A lone gunman murdered 19 students and two teachers at the school in Uvalde, which is just an hour’s drive from the US-Mexico border. The perpetrator was eventually shot and killed by US immigration Border Patrol agents, after police hesitated over entering the school, according to widespread reports.
Many of the children killed were from Hispanic families, some of whom claim that US immigration agents were already present at the scene of the shooting, potentially to stop non-citizen families from trying to find out if their children had survived the massacre.
Protected areas
However, in an official statement issued by the DHS, it was explained that ‘sites providing emergency response and relief are considered protected areas. To the fullest extent possible, US immigration agencies, including ICE and Customs and Border Protection (CBP) do not conduct immigration enforcement activities in protected areas’.
The statement went on to say that this includes evacuation routes, facilities used for the sheltering or distribution of emergency supplies, food or water, or registration sites for disaster-related assistance or the reuniting of family members with their loved ones.

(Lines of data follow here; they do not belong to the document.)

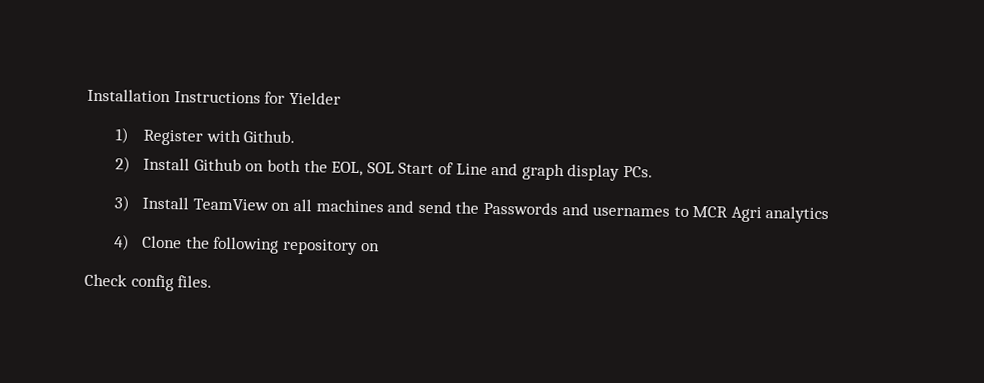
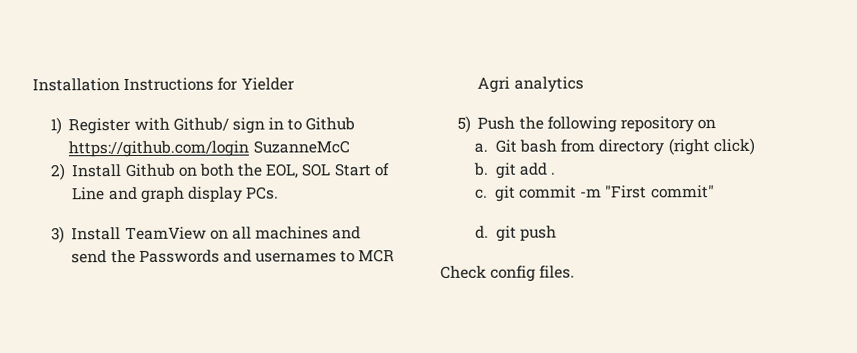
- 1) Register with Github.
+ 1) Register with Github/ sign in to Github https://github.com/login SuzanneMcC
- 4) Clone the following repository on
+ 5) Push the following repository on
+ a. Git bash from directory (right click)
+ b. git add .
+ c. git commit -m "First commit"
+ d. git push

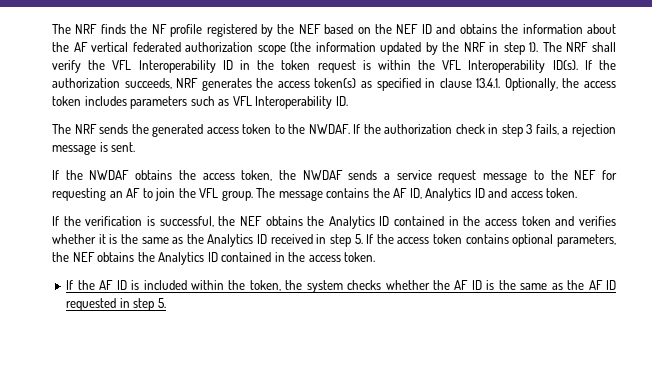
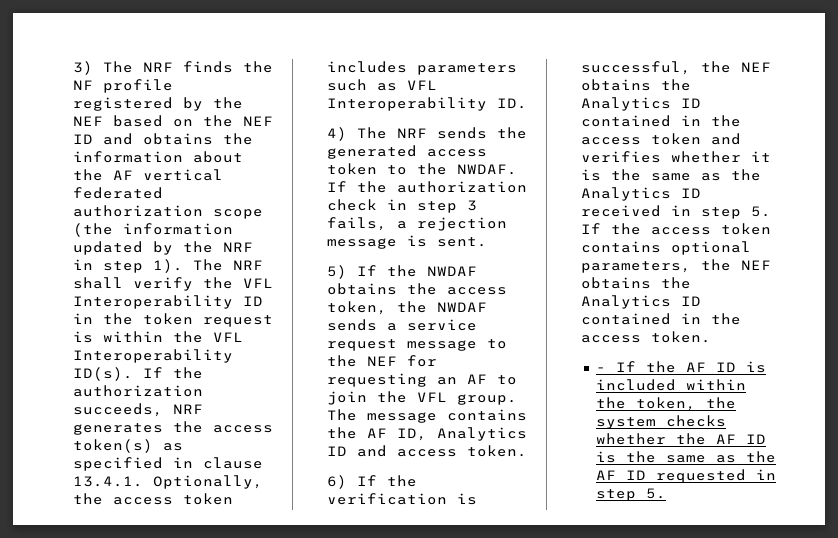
- The NRF finds the NF profile registered by the NEF based on the NEF ID and obtains the information about the AF vertical federated authorization scope (the information updated by the NRF in step 1).
+ 3) The NRF finds the NF profile registered by the NEF based on the NEF ID and obtains the information about the AF vertical federated authorization scope (the information updated by the NRF in step 1).
- The NRF sends the generated access token to the NWDAF.
+ 4) The NRF sends the generated access token to the NWDAF.
- If the NWDAF obtains the access token, the NWDAF sends a service request message to the NEF for requesting an AF to join the VFL group.
+ 5) If the NWDAF obtains the access token, the NWDAF sends a service request message to the NEF for requesting an AF to join the VFL group.
- If the verification is successful, the NEF obtains the Analytics ID contained in the access token and verifies whether it is the same as the Analytics ID received in step 5. If the access token contains optional parameters, the NEF obtains the Analytics ID contained in the access token.
+ 6) If the verification is successful, the NEF obtains the Analytics ID contained in the access token and verifies whether it is the same as the Analytics ID received in step 5. If the access token contains optional parameters, the NEF obtains the Analytics ID contained in the access token.
- If the AF ID is included within the token, the system checks whether the AF ID is the same as the AF ID requested in step 5.
+ - If the AF ID is included within the token, the system checks whether the AF ID is the same as the AF ID requested in step 5.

An excerpt from the statement reads: “ICE and CBP provide emergency assistance to individuals regardless of their immigration status. DHS officials do not and will not pose as individuals providing emergency-related information as part of any enforcement activities.
“The site of the tragedy in Uvalde, Texas is a protected area. To the fullest extent possible, ICE and CBP will not conduct immigration enforcement activities there so that individuals, regardless of immigration status, can seek assistance, reunify with family and loved ones, and otherwise address the tragedy that occurred.”
US citizen
The assailant responsible for the shooting, Salvador Ramos, was a US citizen. However, early rumours circulated by the right, including extremist Congressman Paul Gosar, described Ramos as a “transsexual leftist illegal alien” on Twitter. He quickly deleted the tweet upon discovering that his assertion was incorrect.
Meanwhile, Republican National Hispanic Assembly Caribbean Regional Director, Nelson R. Albino, initially posted on Twitter that Ramos was a ‘mentally unstable liberal youth that dressed like a girl’, before he too deleted his tweet.
Ramos reportedly barricaded himself inside a classroom on May 24 with a group of teachers and students who he had trapped and held hostage. He then began shooting before he was killed by US Border Patrol agents who had struggled to get into the room. It’s claimed that Ramos was wearing body armor and armed with an automatic rifle sold to him illegally.
Meghan Markle visit
In the aftermath of the shooting, Meghan Markle - the Duchess of Sussex and wife of Prince Harry – visited Uvalde in what she described as a ‘personal capacity as a mother’, and to offer her condolences and support to the Uvalde community.
Markle visited a makeshift memorial outside the Uvalde County Courthouse where 21 crosses had been set up, each with a victim’s name. The Duchess laid a flower at the base of a cross for 8-year-old Uziyah Garcia, one of the children murdered in the massacre.
Accompanied by a single bodyguard, Markle also visited a community center to drop off food and drink donations for blood drive donors.